People give up bread for lent or fast for Ramadan. In that spirit I have decided to give up competitive thought, word and deed for the rest of the voting season. This includes competing with myself.To give up something that is so entrenched in our culture will be a challenge so I have given myself something to shift into every time I bust myself in a competitive mode. I will shift into community minded thought.
compete –strive to gain or win something by defeating or establishing superiority over others who are trying to do the same.
community – a feeling of fellowship with others, as a result of sharing common attitudes, interests, and goals.
There is a flag right off the bat, ‘sharing common attitudes, interests, and goals’. To think with a mind towards community I have to seek what I have in common with others not what I have that is different.
What are the elements of competing that we have in our culture? Well we have testing, sports, games, gambling, being right, worshipping hero’s, masking insecurity by putting others down , market place competition, weighing and measure ourself and others against a mythical perfection, dieting, exercising and that big Magilla competing for attention – in families, the arts, business, charities, conversations, ideas, religions, politics, friendships, body image, status. Our own ideas competing for attention within us.
Is competing ‘just how things are’, is it the truth of human nature? I don’t think so. It feels like a runaway cultural meme. We have downloaded Darwin’s ‘survival of the fittest’ idea for so long that his ideas about altruism and survival can’t find a root.
So I will be scanning myself to see how I come together with others and with my smaller community of me, myself and I with it’s dueling banjo soundtrack.
With my vote I want to reflect what is best for community not competition so while the madness continues I will clean my own house.
Nicely written, Wendle.

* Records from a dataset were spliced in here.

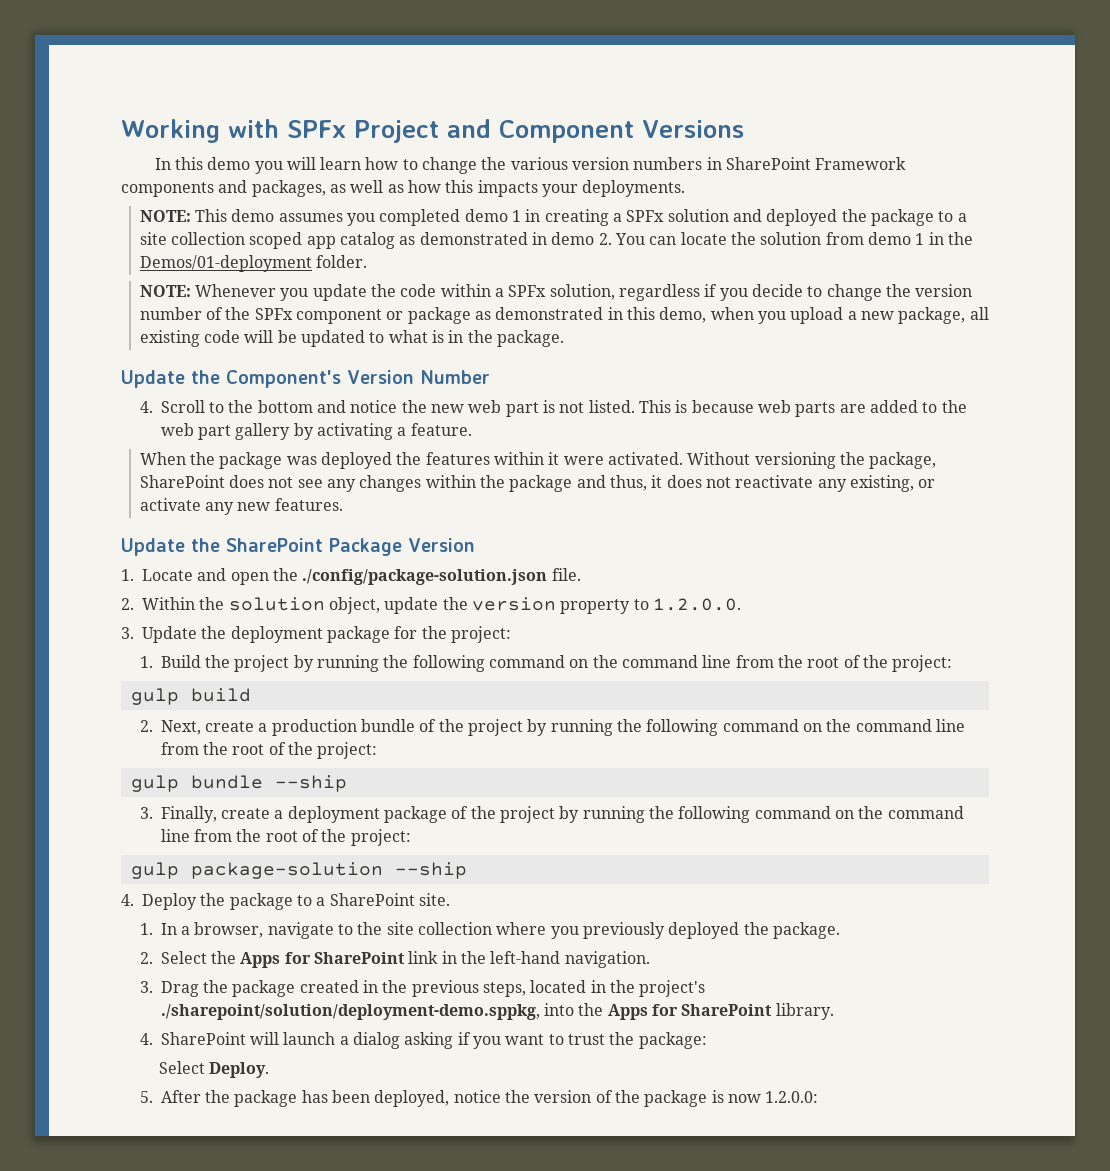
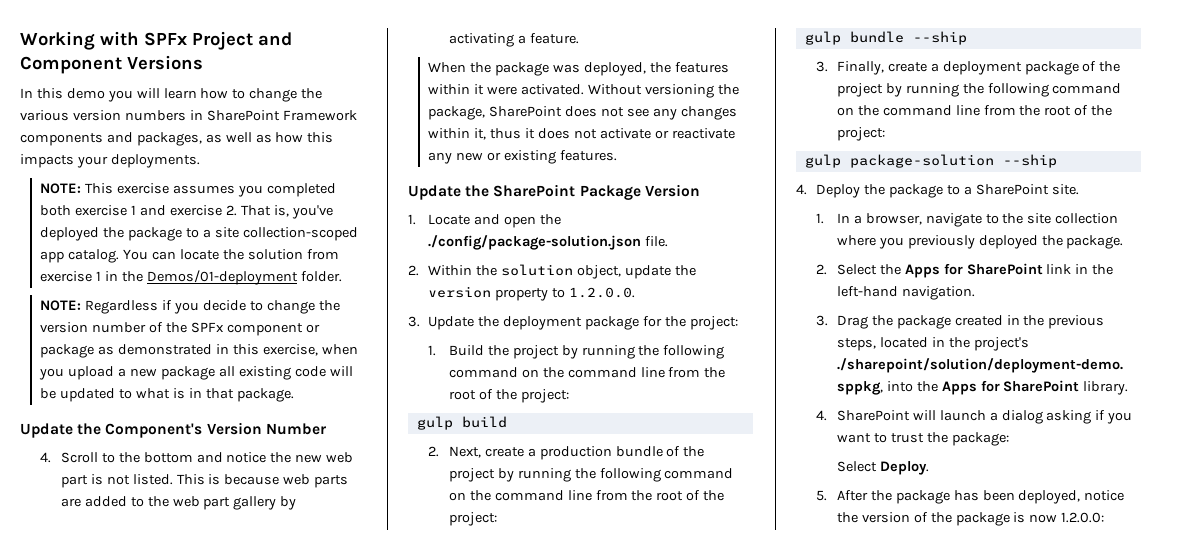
[231,209,275,222] demo -> [117,183,170,194] exercise
[464,209,763,226] demo 1 in creating a SPFx solution and -> [40,205,333,219] both exercise 1 and exercise 2. That is, you've
[171,232,612,249] collection scoped app catalog as demonstrated in demo 2. -> [242,227,358,241] [40,249,120,263] collection-scoped app catalog.
[867,232,911,245] demo -> [40,271,93,282] exercise
[195,284,701,301] Whenever you update the code within a SPFx solution, regardless -> [85,300,159,314] Regardless
[659,307,707,323] demo, -> [262,344,318,356] exercise,
[898,307,966,324] package, -> [161,366,216,380] package
[467,330,493,343] the -> [205,388,234,399] that
[321,452,393,469] deployed -> [584,62,647,76] deployed,
[480,475,936,492] [139,498,271,515] the package and thus, it does not reactivate any existing, or activate any new -> [474,128,735,140] [428,150,557,164] it, thus it does not activate or reactivate any new or existing

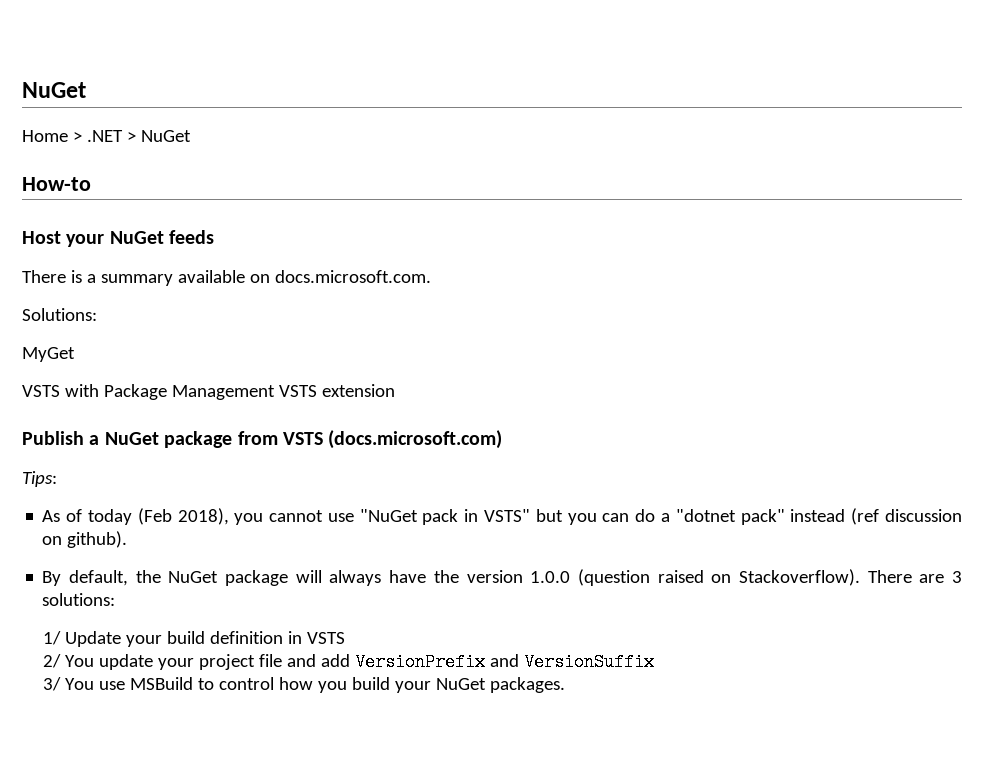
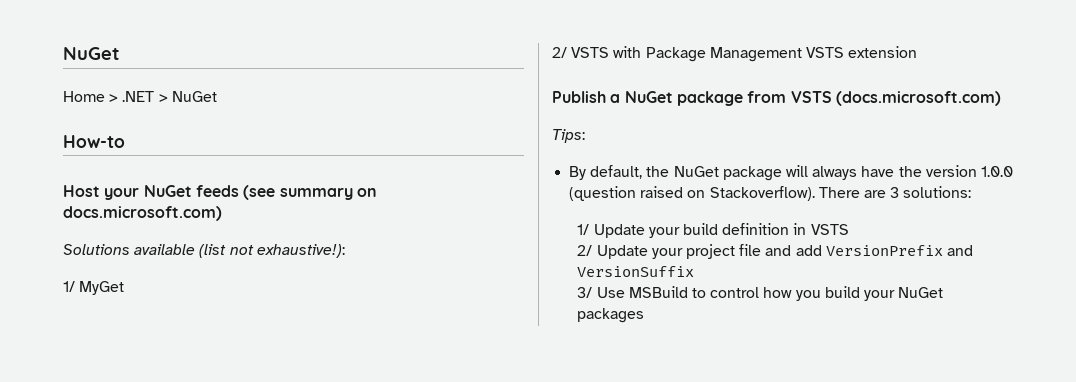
[22,270,431,286] [22,308,97,321] // There is a summary available on docs.microsoft.com. // Solutions: // -> [243,185,377,200] [63,206,222,221] [63,244,345,258] [63,281,75,292] (see summary on docs.microsoft.com) // Solutions available (list not exhaustive!): // 1/
(75, 354) none -> [552,47,567,58] 2/
[42,508,962,525] [42,531,128,548] // As of today (Feb 2018), you cannot use "NuGet pack in VSTS" but you can do a "dotnet pack" instead (ref discussion on github). -> (585, 136) none
[64,654,153,670] You update -> [596,245,648,259] Update
[64,678,125,690] You use -> [596,287,625,298] Use
[489,677,565,693] packages. -> [577,308,645,323] packages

To not compete, even with oneself is a hard thing to do or even realize on a day to day basis. I think we are hardwired to compete to some extent within the framework of the survival instinct. What Darwin actually said was that those who are quickest to adapt are the fittest to survive. In other words with change being the constant adaptation is the key to survival in any specie.
The assumption being that as a group a specie must cooperate in order to collectively survive whatever form of change it faces. Competition then can also be a community of us vs. them but within a common framework, ie. Sports. Hockey players and the like as well as athletes of all types respect one another for their skills and ability and are often friends in competition.
The problem I see is when a value is placed on that competition which separates two sides. The value can be monetary, philosophical, religious belief, political ideology, position, physical territory or power.
People often refer to Life as a Game which as exampled above then becomes more than win or lose but a “winner take all”, in which annihilation becomes the philosophy of conquest. A quaint notion from more barbaric times that humankind has not yet outgrown. War is the ultimate expression of that barbarism.
One day War will be obsolete when it is more profitable to not wage it. In the meantime our goal and priority must be to come together as a world community to address the immediate danger of global warming which if we fail to adapt together to find and implement a real world set of solutions Science tells us that it not only all species that face extinction but the living Earth itself.
Perhaps the best road to take is not to alienate people by blaming ourselves and others for inaction but rather to help educate people about the true danger we face. But I think that ‘s been tried and interfered with by other vested interests trying to delay the inevitable for the sake of maximum profit.
I agree with the premise of your recent blog as an exercise in the zen of selflessness and the virtue of service and leading by example is the way to go. Someone like Jane Goodall epitomizes what you are proposing. In the past decades she has accomplished so much. I think however there is a certain level of militancy to being an advocate for change that is needed. I think it is a “stick to your guns”, “straight shootin”, uncompromising from the hip adherence powers that energy based on a vision of compassion.
We are at a critical juncture of our evolution as a specie. It is a revolution of the evolution of consciousness that is at stake and which it seems is our only hope. A leap needs to take place, at odds with with the slow pace of change that is the character of humankind’s history.
LikeLike
Paul, thanks so much for your lovely thoughts that encompass so many ideas worth thinking about. Talking of Darwin I was referring to “Comparison of the Mental Powers of Man and the Lower Animals” where he speaks of sympathy and
compassion. I wonder if Jane Goodall has weighed in on this issue, I always think of her sitting in the grass
communing with wild gorillas. A remarkable person.
All I have is the way I roll through each day and so far am enjoying the process. A few Gremlins grumbling, to be sure.